Le Pakistan et l’Iran ont cherché à présenter leurs frappes respectives comme étant entièrement dirigées contre des insurgés basés à l’étranger. Mais ces explications n’ont qu’une portée limitée.
L’armée pakistanaise, l’acteur le plus important de son establishment politique, aurait sans aucun doute été préoccupée par l’impact que l’absence de réponse à la violation des frontières par l’Iran aurait eu sur sa rivalité stratégique avec l’Inde et sur sa position intérieure. En 2019, l’Inde et le Pakistan ont frôlé la guerre lorsque le Pakistan a répondu à une attaque transfrontalière indienne par une de ses propres attaques.
Selon des articles de presse, l’Iran a néanmoins été surpris que le Pakistan ait riposté.
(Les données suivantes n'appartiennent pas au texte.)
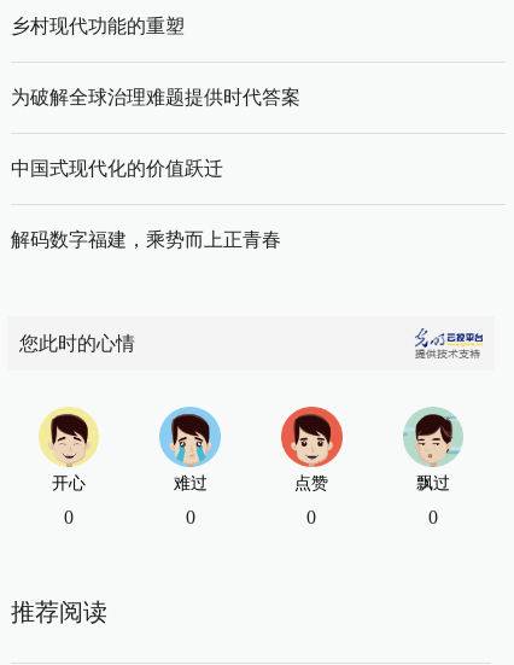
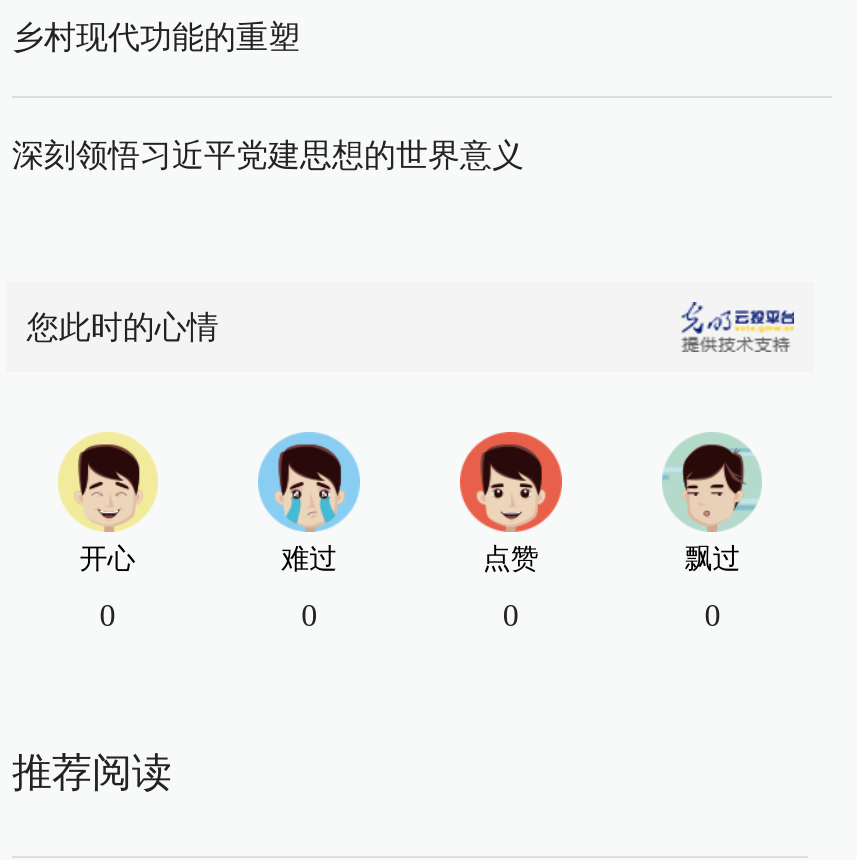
[11,87,300,250] 为破解全球治理难题提供时代答案 | 中国式现代化的价值跃迁 | 解码数字福建，乘势而上正青春 -> [12,138,524,172] 深刻领悟习近平党建思想的世界意义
Il y a tout lieu de croire que Washington, dont les relations avec le Pakistan sont largement médiées par son armée, l’aurait encouragé et aurait donné son appui à l’avance.
Dans leurs dernières déclarations, Téhéran et Islamabad ont tous deux indiqué qu’ils souhaitaient renouer leurs relations, tandis que la Chine a proposé sa médiation.
Quoi qu’il en soit, la dynamique au Moyen-Orient est celle d’une escalade rapide vers une conflagration régionale menée par Washington, ses alliés impérialistes et leur principal client régional, Israël.
Les travailleurs des États-Unis, d’Europe et du monde entier doivent s’opposer sans équivoque aux attaques contre le Yémen et à l’escalade de la campagne d’agression impérialiste contre l’Iran, deux pays historiquement opprimés, et se mobiliser contre ces attaques.
Le régime nationaliste bourgeois de l’Iran, tout comme les régimes qui ont restauré le capitalisme en Russie et en Chine, dirigés respectivement par Poutine et Xi, est organiquement incapable d’offrir une réponse progressiste à la campagne d’hégémonie et de dépeçage du monde des puissances impérialistes.
Cette offensive – dont la composante intérieure consiste à intensifier considérablement l’exploitation de la classe ouvrière pour financer la guerre impérialiste et les attaques radicales contre les droits démocratiques – prend la forme d’une guerre contre les travailleurs et les ouvriers du monde entier.
Comme l’a expliqué le World Socialist Web Site dans sa déclaration du début de l’année, la réponse à la barbarie capitaliste – à la «normalisation» du génocide, de la guerre nucléaire, de la réaction fasciste et des niveaux records d’inégalités sociales – doit être «la normalisation du socialisme dans les perspectives politiques de la classe ouvrière».
Il existe une opposition de masse au génocide de Gaza, parallèlement à la vague mondiale de militantisme de la classe ouvrière contre l’assaut incessant sur son niveau de vie et ses droits sociaux et démocratiques. Cette opposition doit être imprégnée d’une perspective socialiste révolutionnaire qui vise à développer une lutte unifiée pour mettre fin au capitalisme et organiser la prise du pouvoir par la classe ouvrière.